As far as genre names go, “minimal wave” has been one of the more contentious of the last couple of years. The term was coined by NYC-based DJ Veronica Vasicka as a kind of umbrella term for a bunch of bands who’d in the past been known by a variety of labels but shared a similar aesthetic based around icy DIY synth sounds and, well, minimalism. Vasicka’s Minimal Wave label has released a whole bunch of music based around this sound, both re-releases of vintage ’80s tracks and new bands inspired by that era. But in any case, whatever you think of the validity of defining genre labels retrospectively, it refers to some pretty fantastic music. So with the new album by genre luminaries The Soft Moon out this week, we thought we’d take a look at some of our favorite minimal wave bands both past and present. As ever, let us know if you have any favorites we missed!
The Soft Moon
Icy synth sounds? Check. Lots of portentous atmosphere? Check. Echoing vocals that sound like they were recorded in a seedy Berlin nightclub circa 1985? Check. The Soft Moon satisfy pretty much every minimal wave criterion, and their 2010 self-titled album and last year’s Total Decay EP have been amongst our genre favorites, so we’re happy to report that their new record Zeros is also most excellent indeed.
Xeno and Oaklander
Pieter Schoolwerth’s NYC-based Wierd parties — and the label that eventually grew out of them — have been a breeding ground for some of the 2000s’ best minimal wave bands (it was at Wierd, for instance, that we first saw The Soft Moon). Perhaps the best-known product of the scene are Brooklyn-based duo Liz Wendelbo and Sean McBride, aka Xeno and Oaklander, who’ve released three fantastic albums, along with a slew of EPs, singles, etc. (McBride’s side project Martial Canterel is also worth checking out, by the way — and Xeno and Oaklander’s FACT mix is a great genre primer if you can lay your hands on it.)
Led Er Est
Another set of Wierd alumni, and now signed to Flavorpill fave Sacred Bones, NYC trio Led Er Est’s third album The Diver, which was released in May, is right up there with Zeros as our favorite minimal synth-y album of the year, all arctic atmospherics and somber lyricism. It’s also been one of the more overlooked records of 2012 thus far, so we’re hoping to see it get some love in the inevitable end-of-year best-of lists.

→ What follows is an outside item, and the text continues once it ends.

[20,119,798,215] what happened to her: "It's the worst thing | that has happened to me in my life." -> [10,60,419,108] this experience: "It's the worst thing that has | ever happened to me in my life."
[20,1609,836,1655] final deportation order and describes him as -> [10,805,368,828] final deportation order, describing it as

Say what you like about Wes Eisold — and he does seem to attract some pretty vituperative critical reactions — but his Cold Cave project is probably the single most successful neo-minimal wave venture of the last few years. We’re not always fans of his ultra-emotive take on the genre, but when Cold Cave are good, they’re great. He’s apparently got a new lineup for the band since Cherish the Light Years dropped last year, which includes former members of AFI and Blood Brothers, so god only knows how whatever he releases next will sound.
Absolute Body Control
Perhaps the best aspect of Veronica Vasicka’s whole minimal wave community idea has been the fact that it’s resurrected some pretty great bands from coldwave/darkwave/etc’s ’80s heyday. Belgian duo Absolute Body Control, for instance, bridge the gap between past and present — they made five records in the 1980s, and they’re still making music today, having reunited in 2006 after a 22-year hiatus. Their 2010 album Shattered Illusion was their first “proper” full-length release — all their ’80s output was released on DIY cassettes — and they’ve been rather prolific since getting back together, releasing three records in six years.
Where else would a seminal synthpop band meet apart from at a sci-fi festival? The aforementioned Vasicka picked Brighton duo Oppenheimer Analysis’s self-titled debut album as the single best minimal record ever made in a feature for FACT magazine a couple of years back, and even though the re-release was, y’know, put out through her label, she does know her shit.
Coldwave was a Gallic take on what would come to be called minimal wave, taking inspiration from the sounds of UK-based bands like The Normal and adding a distinctly continental twist. The sound sank into relative obscurity during the 1990s, but the world’s interest was resurrected in 2004 by a fantastic compilation of the era’s best music. The anthology took its name from the above song by French duo Kas Product, who reunited shortly after its release (and are still together).
The coldwave sound has since proven hugely influential on today’s minimal wave bands. Perhaps the single most influential track is French band Stereo’s 1982 anthem “Somewhere in the Night,” which manages to be both coldly atmospheric and hugely catchy (and danceable, for that matter).
BEST BAND NAME EVER.
And finally, back to where it all began: there’s an argument to be made that minimal wave started right here, with the first single from Mute Records founder Daniel Miller. Miller only released a very small amount of music himself before devoting his full attention to his role as supremo of one of the 1980s’ more iconic labels, but what he did release proved hugely influential. His songs employed rough, minimal synth tones that were a departure from the great sweeping sounds with which synths had been hitherto identified — in a way, you could argue that his aesthetic was a return to the very earliest days of electronic music — and combined them with nightmarish, Ballardian tales of car crashes and dystopian TV addiction.